• **Required work**: Only the text of the records belongs in the answer; the pictures must be dropped.

^^^^^^^^^^^^^^^^

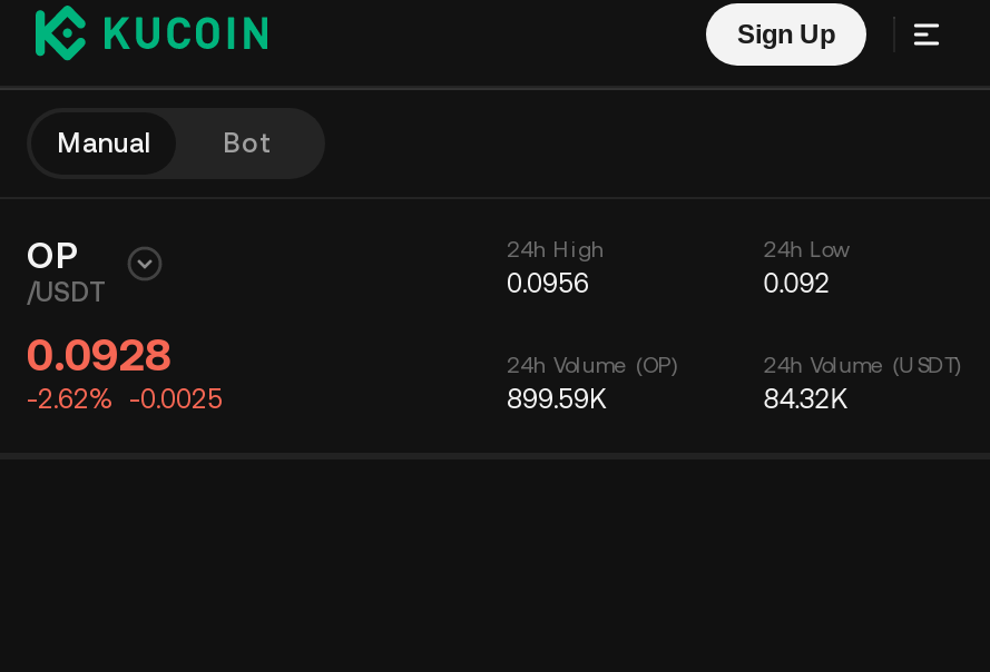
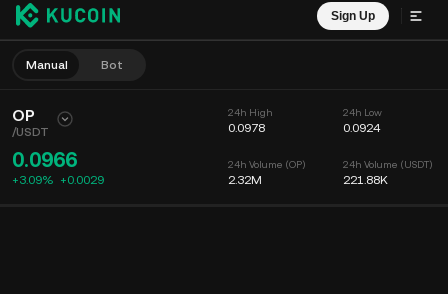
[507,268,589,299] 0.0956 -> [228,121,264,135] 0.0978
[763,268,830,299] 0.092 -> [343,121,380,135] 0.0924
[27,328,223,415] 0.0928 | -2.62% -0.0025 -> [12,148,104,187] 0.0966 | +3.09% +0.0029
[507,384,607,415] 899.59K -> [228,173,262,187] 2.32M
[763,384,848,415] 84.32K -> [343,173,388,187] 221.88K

^^^^^^^^^^^^^^^^

• **Written solution**:
[507,268,589,299] 0.0956 -> [228,121,264,135] 0.0978
[763,268,830,299] 0.092 -> [343,121,380,135] 0.0924
[27,328,223,415] 0.0928 | -2.62% -0.0025 -> [12,148,104,187] 0.0966 | +3.09% +0.0029
[507,384,607,415] 899.59K -> [228,173,262,187] 2.32M
[763,384,848,415] 84.32K -> [343,173,388,187] 221.88K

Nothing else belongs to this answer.